### EXERCISE DESCRIPTION:
Word for word, write out all the entries below, omitting every picture.

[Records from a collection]
=====
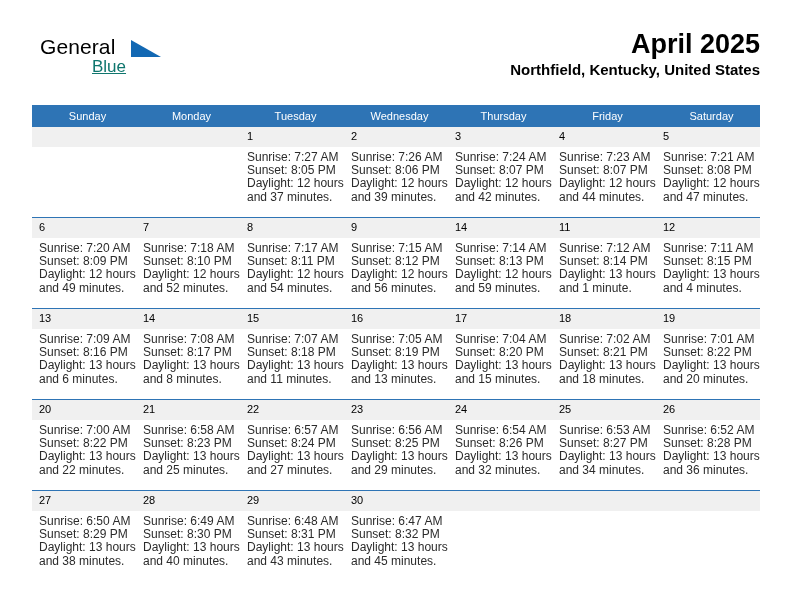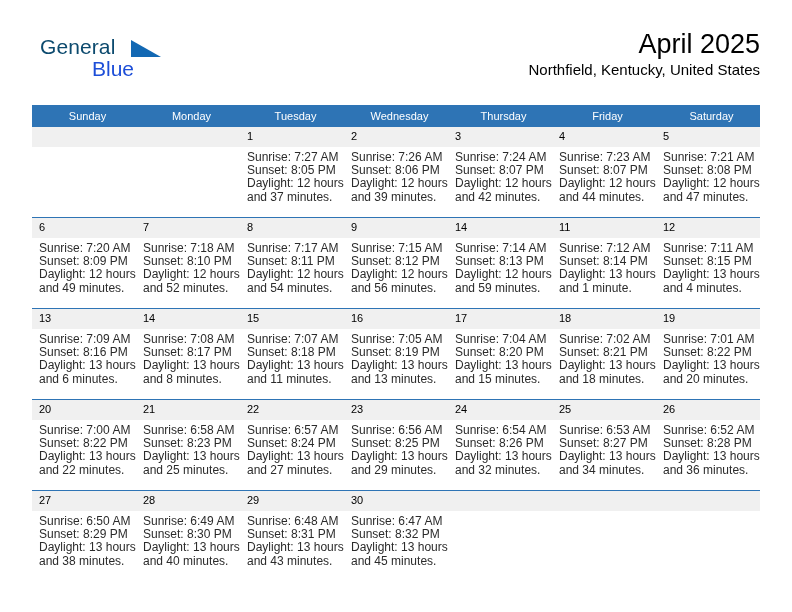--- a/index.html
+++ b/index.html
@@ -36,47 +36,49 @@
     top: 2px;
     width: 220px;
     height: 62px;
   }
   .logo-general {
     position: absolute;
     left: 8px;
     top: 5px;
     font-size: 21px;
     letter-spacing: .1px;
-    color: #0c4a6e;
+    color: #000000;
     font-family: "Liberation Sans", sans-serif;
   }
   .logo-blue {
     position: absolute;
     left: 60px;
     top: 27px;
-    font-size: 21px;
-    color: #1d4ed8;
+    font-size: 17px;
+    color: #0f766e;
     font-family: "Liberation Sans", sans-serif;
+    text-decoration: underline;
   }
   .logo-tri {
     position: absolute;
     left: 99px;
     top: 10px;
     width: 0;
     height: 0;
     border-left: 30px solid #1268b3;
     border-bottom: 0 solid transparent;
     border-top: 17px solid transparent;
   }
 
   .title-block {
     position: absolute;
     right: 0;
     top: 0;
     text-align: right;
+    font-weight: bold;
   }
   .cal-title {
     font-size: 27px;
     color: #000000;
     line-height: 32px;
     white-space: nowrap;
   }
   .cal-subtitle {
     margin-top: 1px;
     font-size: 15px;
=====
### RESPONSE TO THE EXERCISE:
--- a/index.html
+++ b/index.html
@@ -36,47 +36,49 @@
     top: 2px;
     width: 220px;
     height: 62px;
   }
   .logo-general {
     position: absolute;
     left: 8px;
     top: 5px;
     font-size: 21px;
     letter-spacing: .1px;
-    color: #0c4a6e;
+    color: #000000;
     font-family: "Liberation Sans", sans-serif;
   }
   .logo-blue {
     position: absolute;
     left: 60px;
     top: 27px;
-    font-size: 21px;
-    color: #1d4ed8;
+    font-size: 17px;
+    color: #0f766e;
     font-family: "Liberation Sans", sans-serif;
+    text-decoration: underline;
   }
   .logo-tri {
     position: absolute;
     left: 99px;
     top: 10px;
     width: 0;
     height: 0;
     border-left: 30px solid #1268b3;
     border-bottom: 0 solid transparent;
     border-top: 17px solid transparent;
   }
 
   .title-block {
     position: absolute;
     right: 0;
     top: 0;
     text-align: right;
+    font-weight: bold;
   }
   .cal-title {
     font-size: 27px;
     color: #000000;
     line-height: 32px;
     white-space: nowrap;
   }
   .cal-subtitle {
     margin-top: 1px;
     font-size: 15px;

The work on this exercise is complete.